Flash forward several years later, and we have a full-time data analytics and computer dude who has built out workflows and internal apps to facilitate submitting reimbursement for expenses, paying for tumor boards and conferences, and essentially automating most of the tracking for our internal moonlighting from our worklist (Clario) database. Our moonlighting is per-click, and we know exactly which cases are being submitted for “after hours.” Our process is easy and fully transparent. We can run whatever analytics we want on it. For marking qualifying work, we’ve done things like mark the cases in Clario that are eligible (After Hours) or just used a list volume watermark, but the underlying principle is–when it comes to asking for help or providing help–friction is the enemy.

The reality is that with growing volumes and this volatile tight job market, recruitment isn’t always enough. And while, on the whole, the radiologist workforce is aging and burnout runs deep, we need to enable those with some juice left to squeeze more options so that those who have some bandwidth to trade time for money have the chance to do so in as many ways as possible.

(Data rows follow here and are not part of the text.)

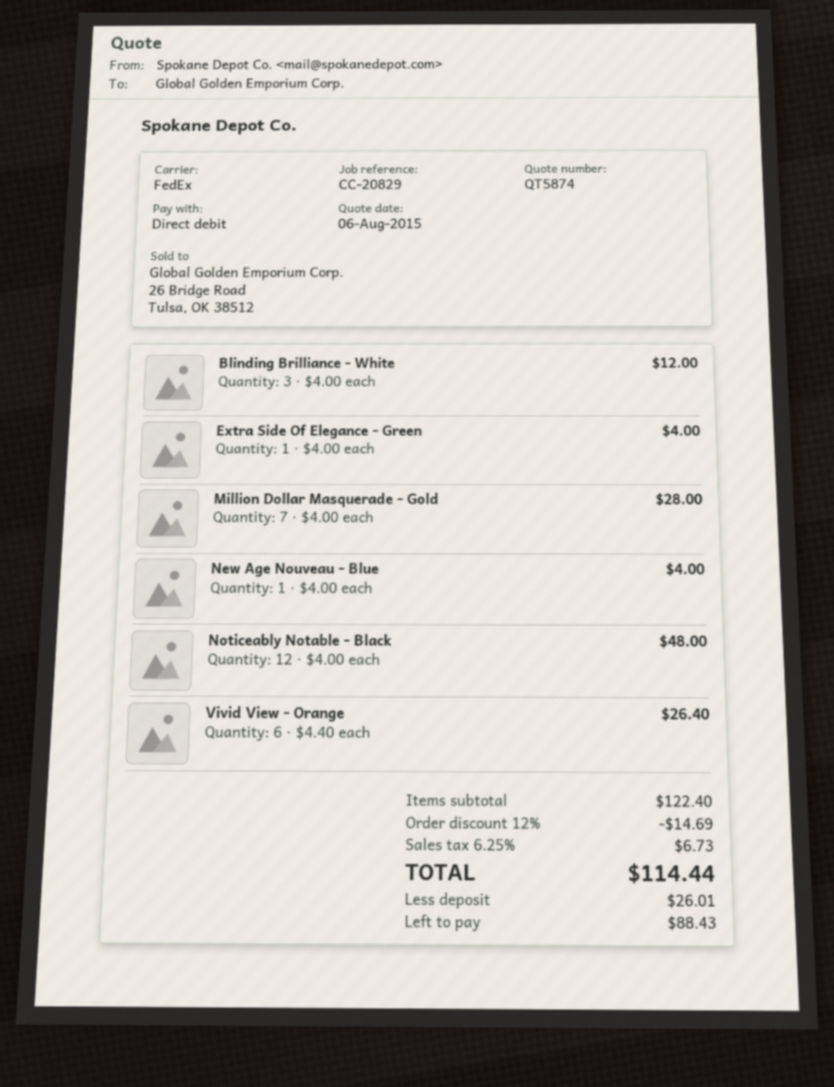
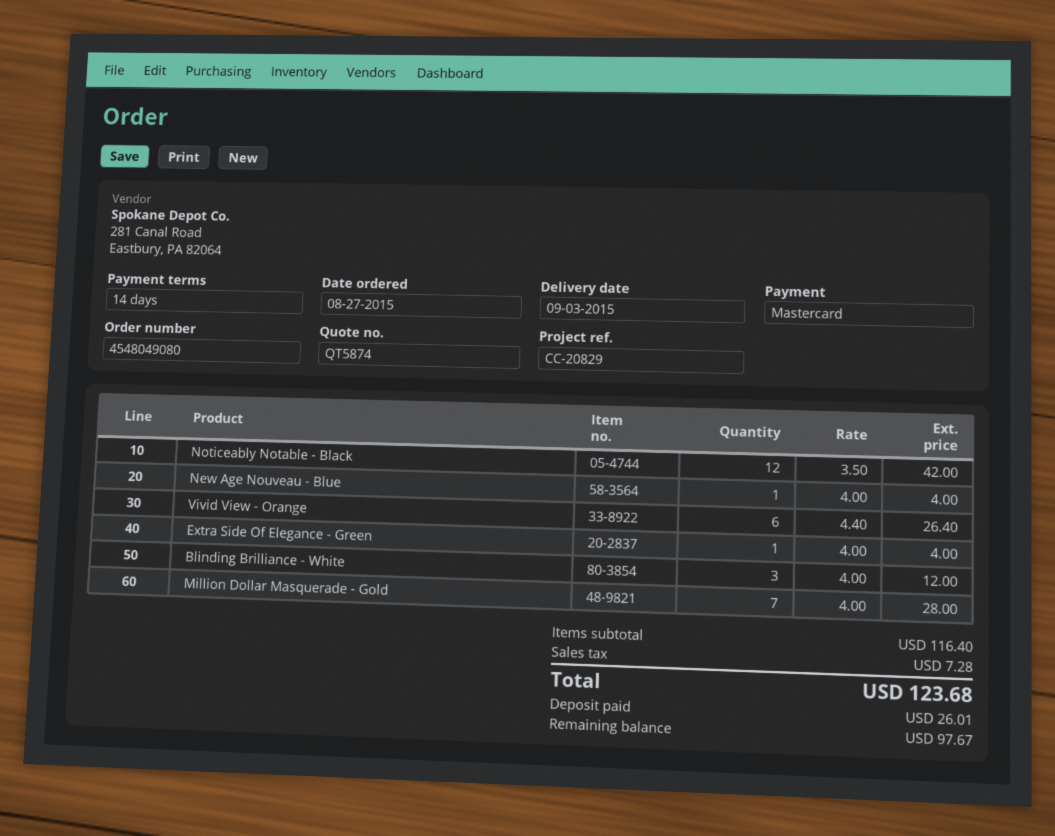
payment method: direct debit -> Mastercard
Noticeably Notable - Black: 12 x 4.00 = 48.00 -> 12 x 3.50 = 42.00
subtotal: 122.40 -> 116.40
discount: 12% = 14.69 -> none
tax: 6.73 -> 7.28
total: 114.44 -> 123.68
balance: 88.43 -> 97.67

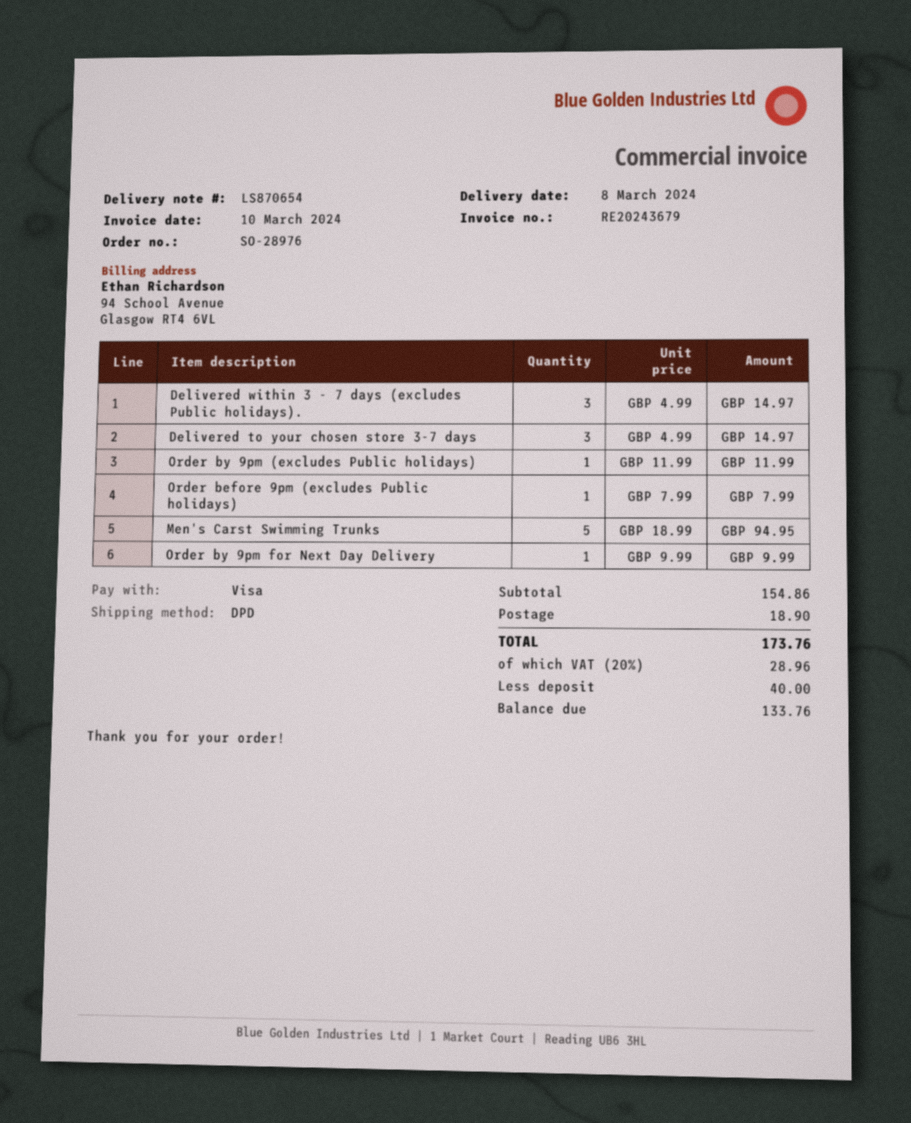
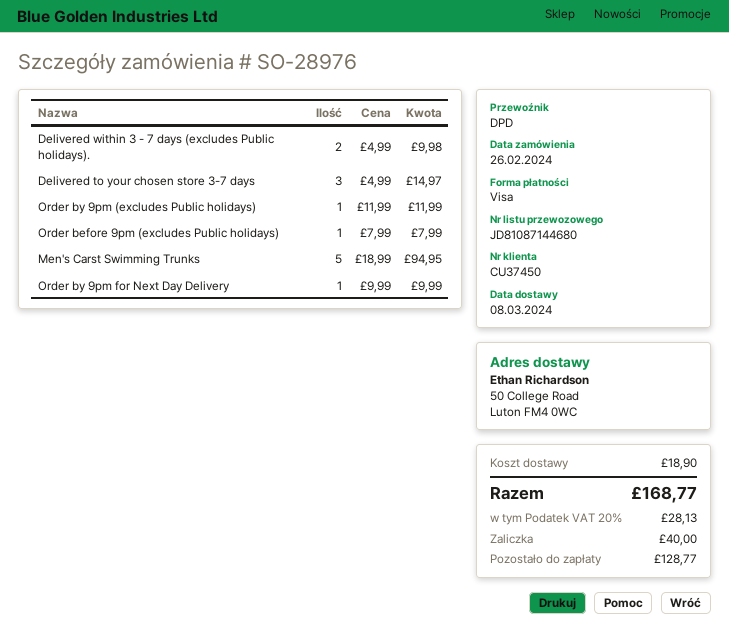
Delivered within 3 - 7 days (excludes Public holidays).: 3 x 4.99 = 14.97 -> 2 x 4.99 = 9.98
tax: 20% = 28.96 -> 20% = 28.13
total: 173.76 -> 168.77
balance: 133.76 -> 128.77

Many practices have internal sales of call shifts or various swing shifts that are offered up as moonlighting, and if that’s enough to make everyone happy and get the work done? Great, you’re done. But even then…how much are those shifts paid? Does the rate get sweetened if no one wants to do them? How is that extra work tracked? Who does your payroll and how often do they mess up? How much time and effort does all of that take to coordinate? If no one is biting, can you offer up that shift to a contractor?

And, if extra shifts aren’t sufficient or desirable, that’s when ad hoc moonlighting on an hourly, RVU, or flat per-modality basis can become critical. A rad might have time for an extra scan here or there after the kids go to bed or be willing to work for an extra hour before or after their shift on occasion to avoid traffic but not be willing to commit to selling a vacation day or taking a complete extra shift or call weekend.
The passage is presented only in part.